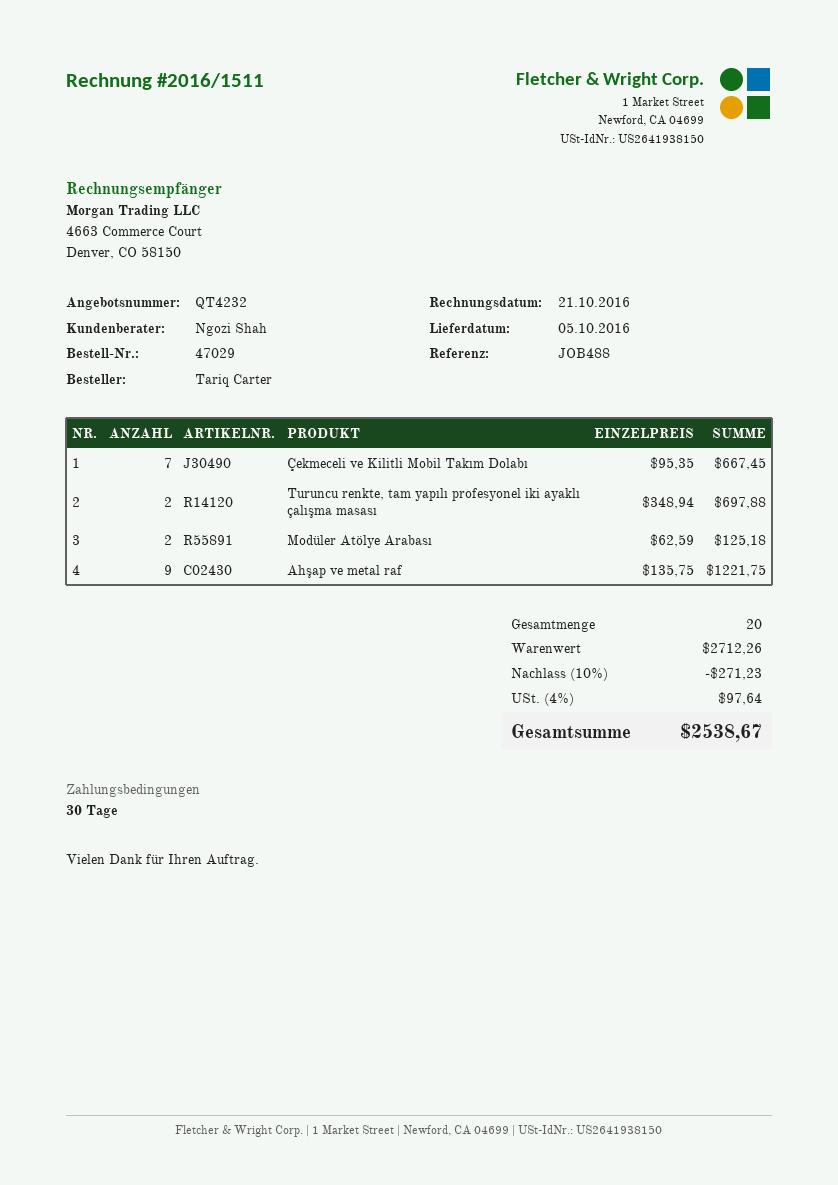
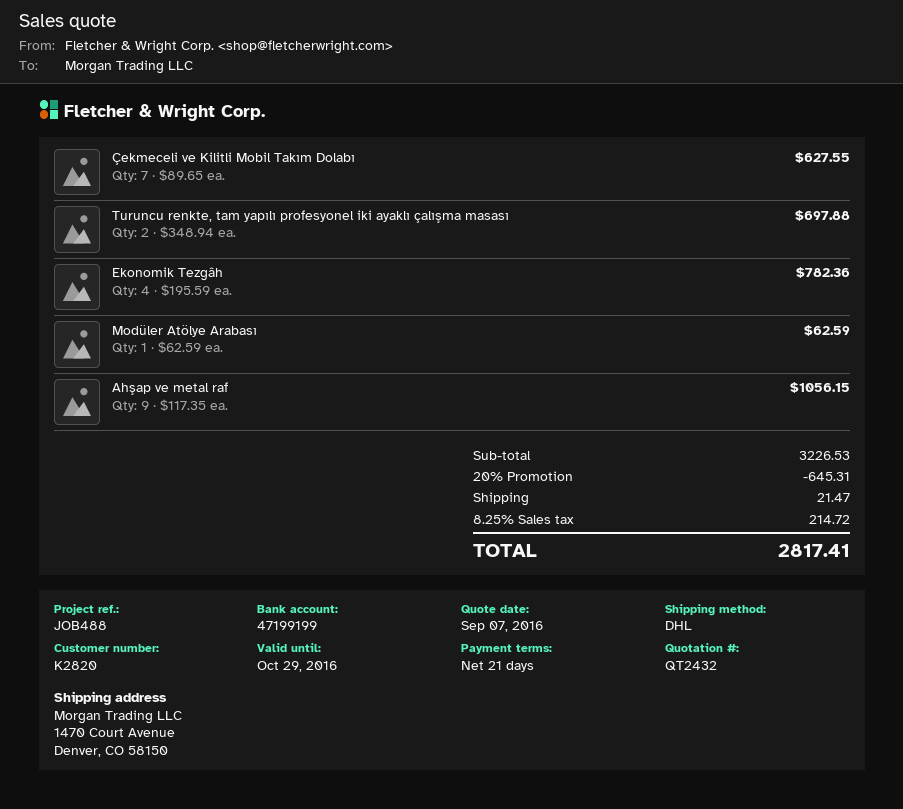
quote number: QT4232 -> QT2432
payment terms: 30 days -> 21 days
Çekmeceli ve Kilitli Mobil Takım Dolabı: 7 x 95.35 = 667.45 -> 7 x 89.65 = 627.55
Modüler Atölye Arabası: 2 x 62.59 = 125.18 -> 1 x 62.59 = 62.59
Ahşap ve metal raf: 9 x 135.75 = 1221.75 -> 9 x 117.35 = 1056.15
Ekonomik Tezgâh: none -> 4 x 195.59 = 782.36
subtotal: 2712.26 -> 3226.53
discount: 10% = 271.23 -> 20% = 645.31
shipping: none -> 21.47
tax: 4% = 97.64 -> 8.25% = 214.72
total: 2538.67 -> 2817.41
+--
(THE TASK): Retype the whole listing exactly. Do not include the pictures.

(YOUR RESPONSE):
quote number: QT4232 -> QT2432
payment terms: 30 days -> 21 days
Çekmeceli ve Kilitli Mobil Takım Dolabı: 7 x 95.35 = 667.45 -> 7 x 89.65 = 627.55
Modüler Atölye Arabası: 2 x 62.59 = 125.18 -> 1 x 62.59 = 62.59
Ahşap ve metal raf: 9 x 135.75 = 1221.75 -> 9 x 117.35 = 1056.15
Ekonomik Tezgâh: none -> 4 x 195.59 = 782.36
subtotal: 2712.26 -> 3226.53
discount: 10% = 271.23 -> 20% = 645.31
shipping: none -> 21.47
tax: 4% = 97.64 -> 8.25% = 214.72
total: 2538.67 -> 2817.41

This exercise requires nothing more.